Output the whole listing below exactly, omitting the images.

---------------

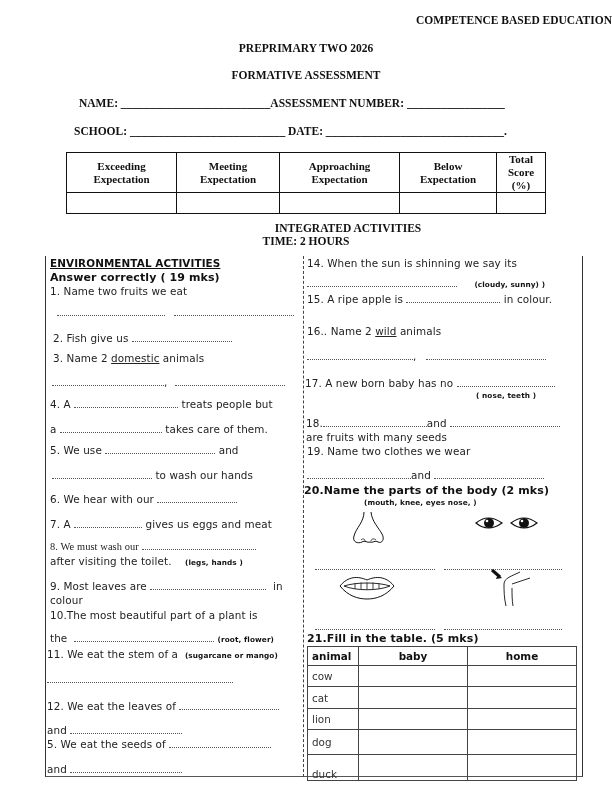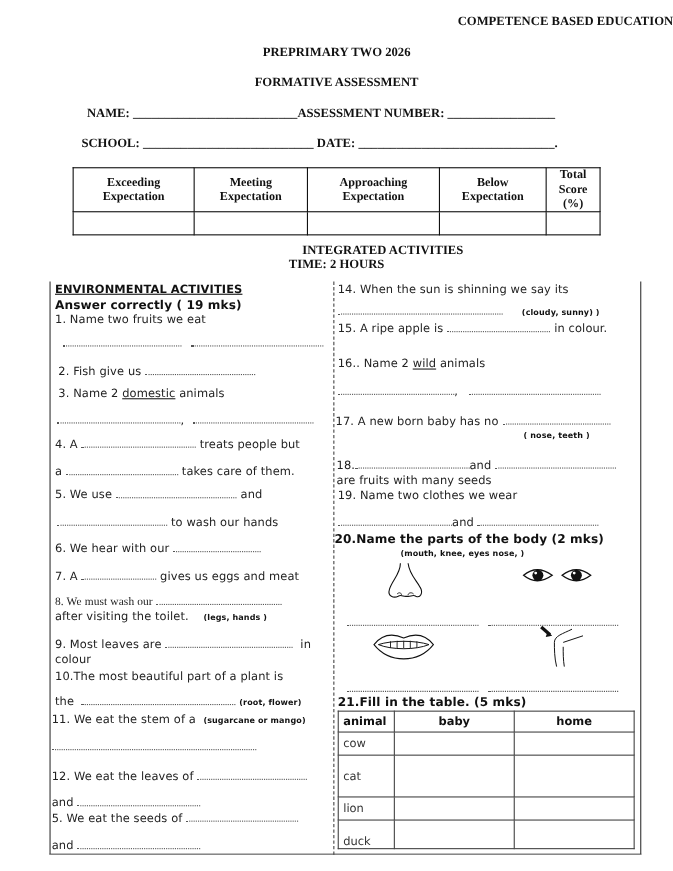--- a/index.html
+++ b/index.html
@@ -155,7 +155,7 @@
         <td></td>
         <td></td>
       </tr>
-  <tr style="height:38px;">
+  <tr style="height:22px;">
         <td>cat</td>
         <td></td>
         <td></td>

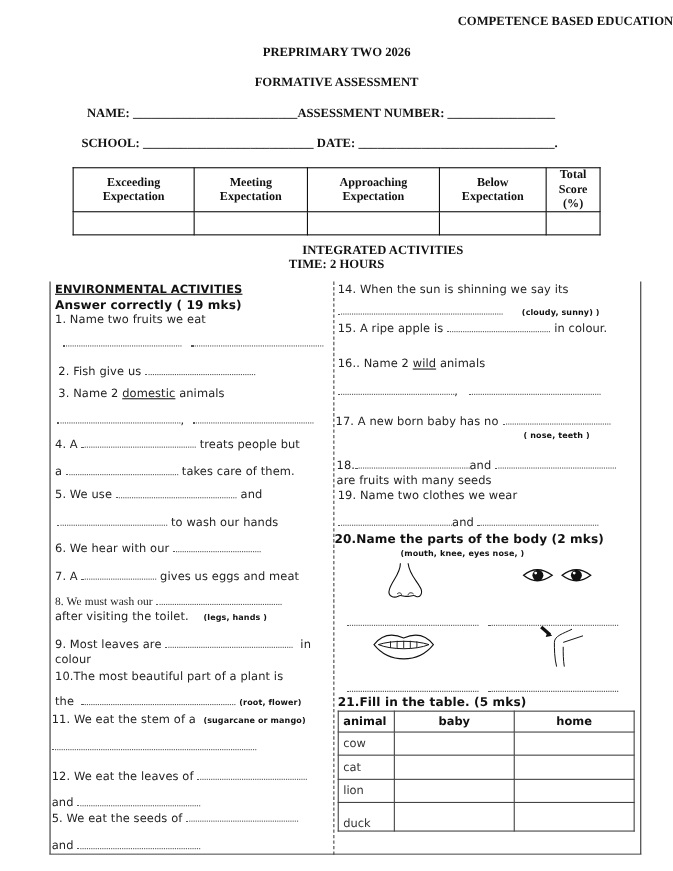--- a/index.html
+++ b/index.html
@@ -165,6 +165,11 @@
         <td></td>
         <td></td>
       </tr>
+  <tr style="height:25px;">
+        <td>dog</td>
+        <td></td>
+        <td></td>
+      </tr>
   <tr style="height:26px;">
         <td style="vertical-align:bottom;">duck</td>
         <td></td>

---------------

Exercise response:
--- a/index.html
+++ b/index.html
@@ -155,7 +155,7 @@
         <td></td>
         <td></td>
       </tr>
-  <tr style="height:38px;">
+  <tr style="height:22px;">
         <td>cat</td>
         <td></td>
         <td></td>

--- a/index.html
+++ b/index.html
@@ -165,6 +165,11 @@
         <td></td>
         <td></td>
       </tr>
+  <tr style="height:25px;">
+        <td>dog</td>
+        <td></td>
+        <td></td>
+      </tr>
   <tr style="height:26px;">
         <td style="vertical-align:bottom;">duck</td>
         <td></td>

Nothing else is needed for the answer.